Sapardi Djoko Darmono dan Masa Depan Kesusasteraan Indonesia

Kompas.com - 31/08/2020, 10:55 WIB
Anda bisa menjadi kolumnis !
Kriteria (salah satu): akademisi, pekerja profesional atau praktisi di bidangnya, pengamat atau pemerhati isu-isu strategis, ahli/pakar di bidang tertentu, budayawan/seniman, aktivis organisasi nonpemerintah, tokoh masyarakat, pekerja di institusi pemerintah maupun swasta, mahasiswa S2 dan S3. Cara daftar baca di sini


JIKA berbicara tentang sastra, kita tentu saja akan berpikir tentang buku-buku tebal yang dituliskan oleh seorang pengarang atau sastrawan dengan menggunakan gaya bahasa puitis—romantis-dramatis dan mengandung pesan moral di dalamnya.

Sebagai sebuah seni yang menggunakan bahasa sebagai mediumnya (Danziger & Johnson, 1961), sastra kerap memotret fenomena sosial dan budaya yang terjadi di sekitar kita.

Artinya, sastra menyimpan suatu jenis pengetahuan tertentu yang memperkaya wawasan pembacanya tentang suatu hal dalam rentang konteks tertentu.

Mengapa karya sastra diciptakan sepanjang sejarah kehidupan manusia?

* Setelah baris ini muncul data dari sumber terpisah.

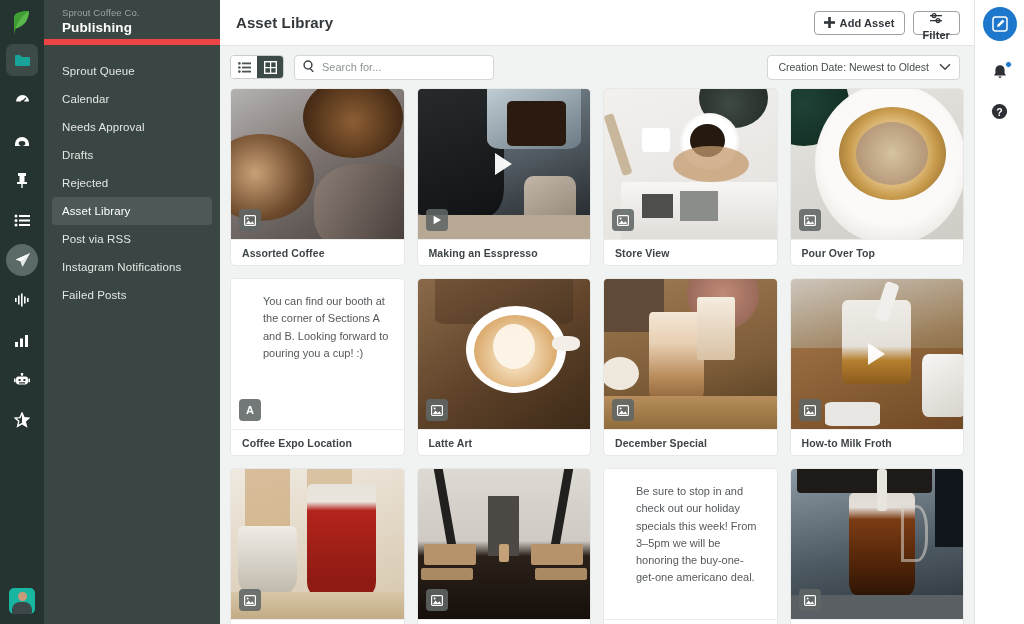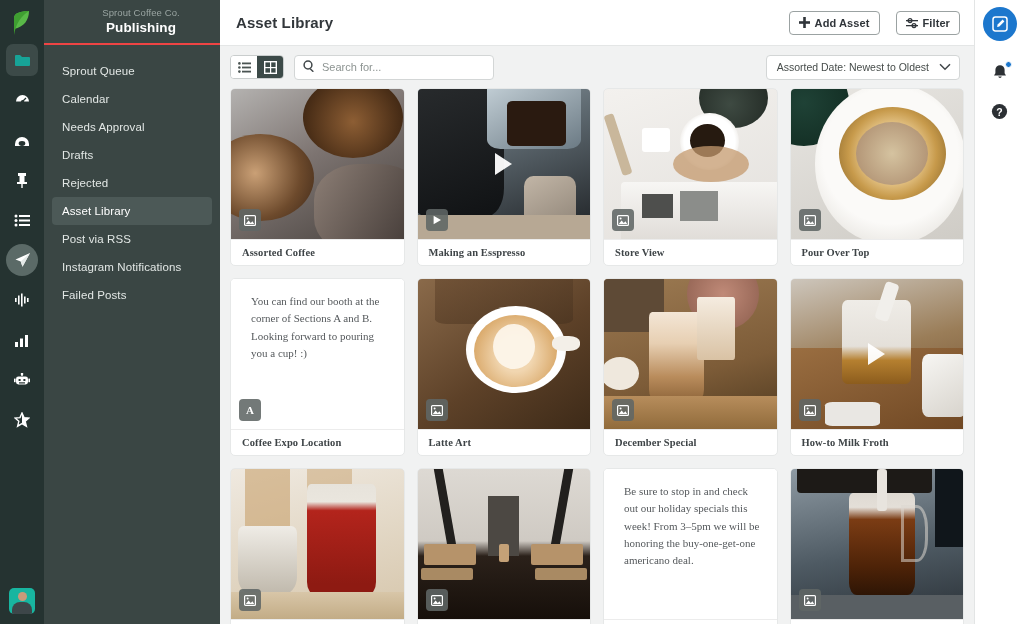"Sprout Coffee Co." .nav-header { border-bottom: 2px solid #ef4444 -> 6px solid #ef4444; text-align: center -> none }
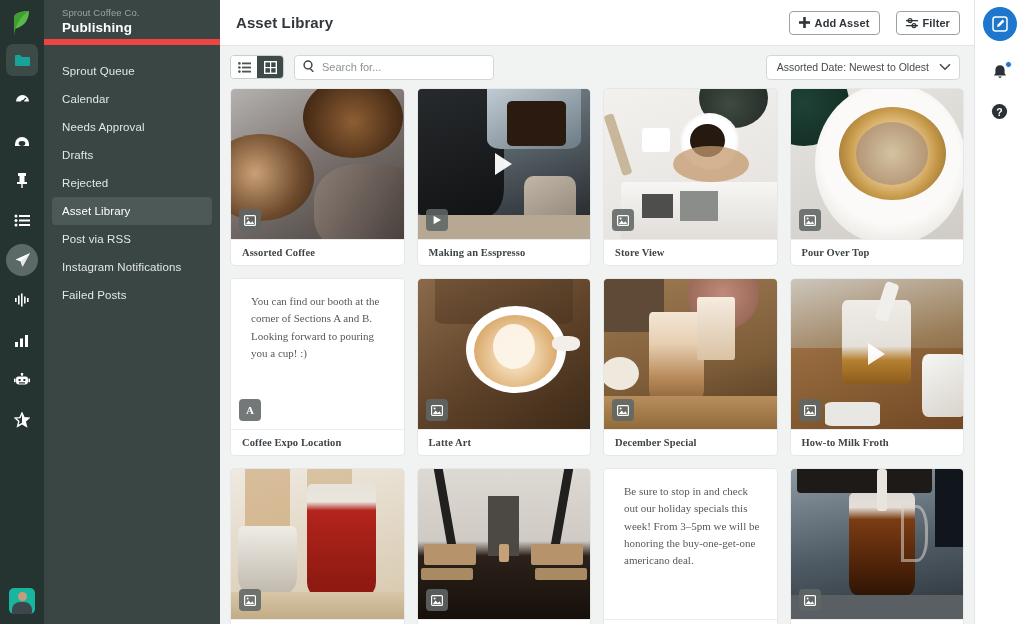"Filter" .btn + .btn { flex-direction: none -> column; margin-left: 16px -> 8px }
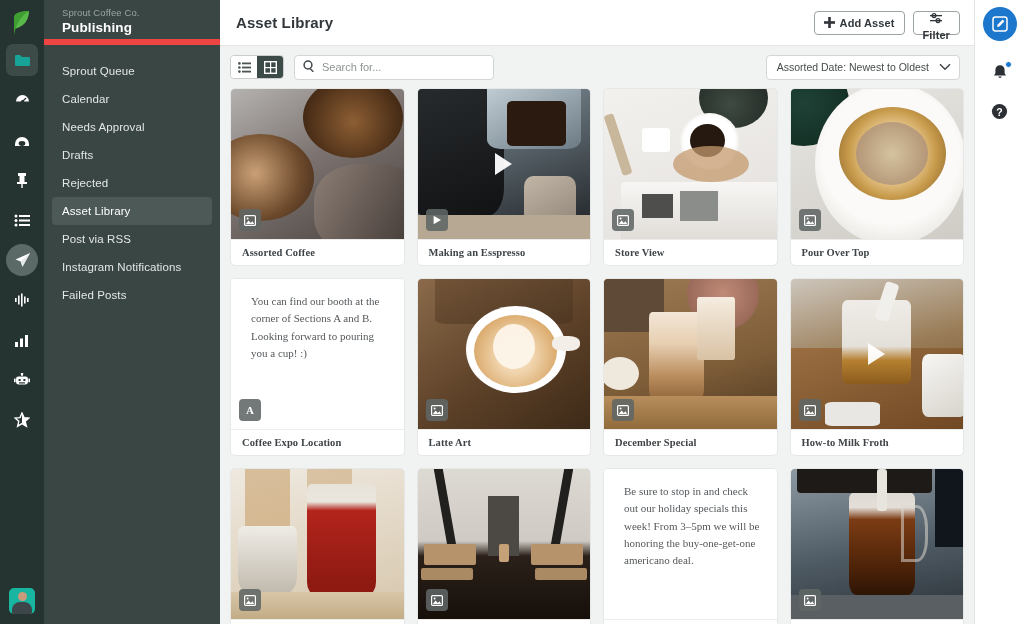"Assorted Date: Newest to Oldest" span { text: Assorted -> Creation }
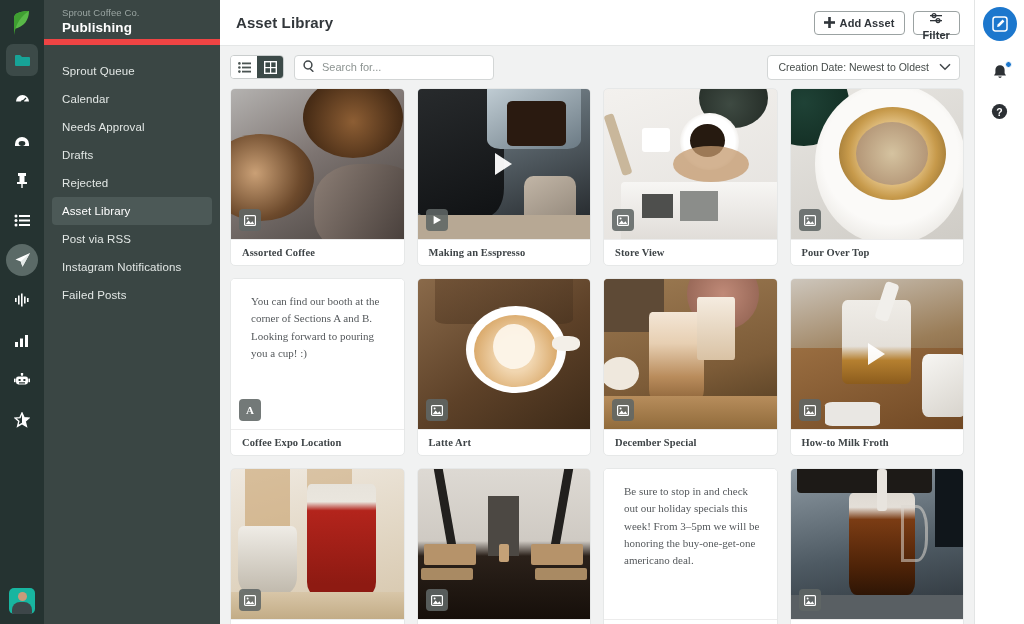"Assorted Coffee" .grid-scroll { font-family: Liberation Serif, serif -> none }
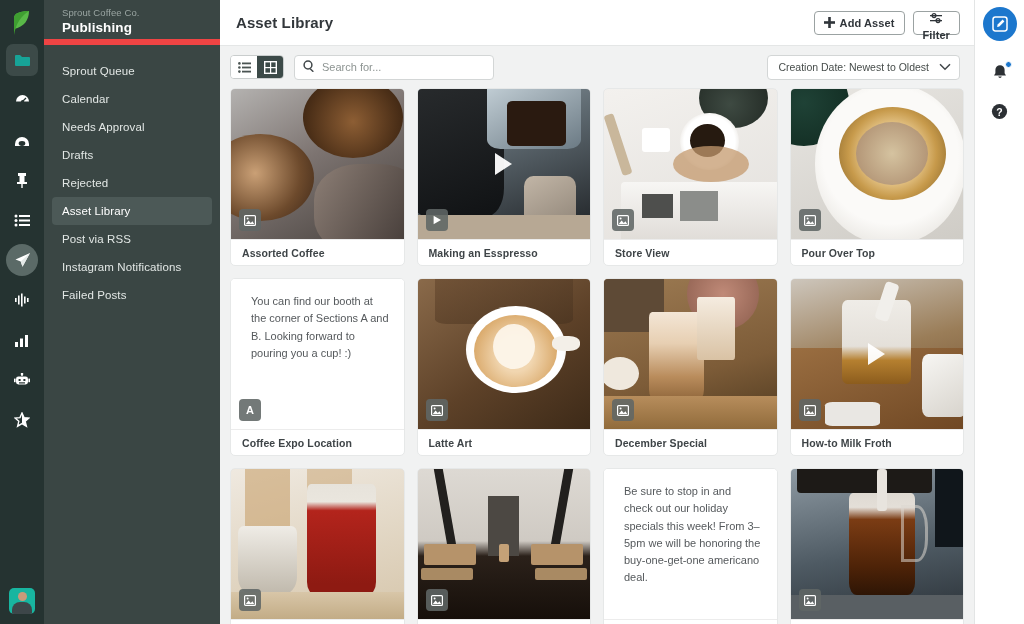"You can find our booth" .text-thumb { padding: 14px 14px 0 20px -> 14px 14px 0 32px }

Jawaban sederhananya adalah karena sastra diperlukan oleh manusia.

Selain menghibur dengan cara menyajikan keindahan dan makna kehidupan, sastra juga berfungsi menyimpan memori sejarah dan pengetahuan lainnya karena dalam setiap periodisasi sejarah tertentu sastra selalu ada.

Misalnya ketika membaca novel Bumi Manusia karya Pramoedya Ananta Toer, kita akan membayangkan bagaimana representasi sosial budaya di era kolonial.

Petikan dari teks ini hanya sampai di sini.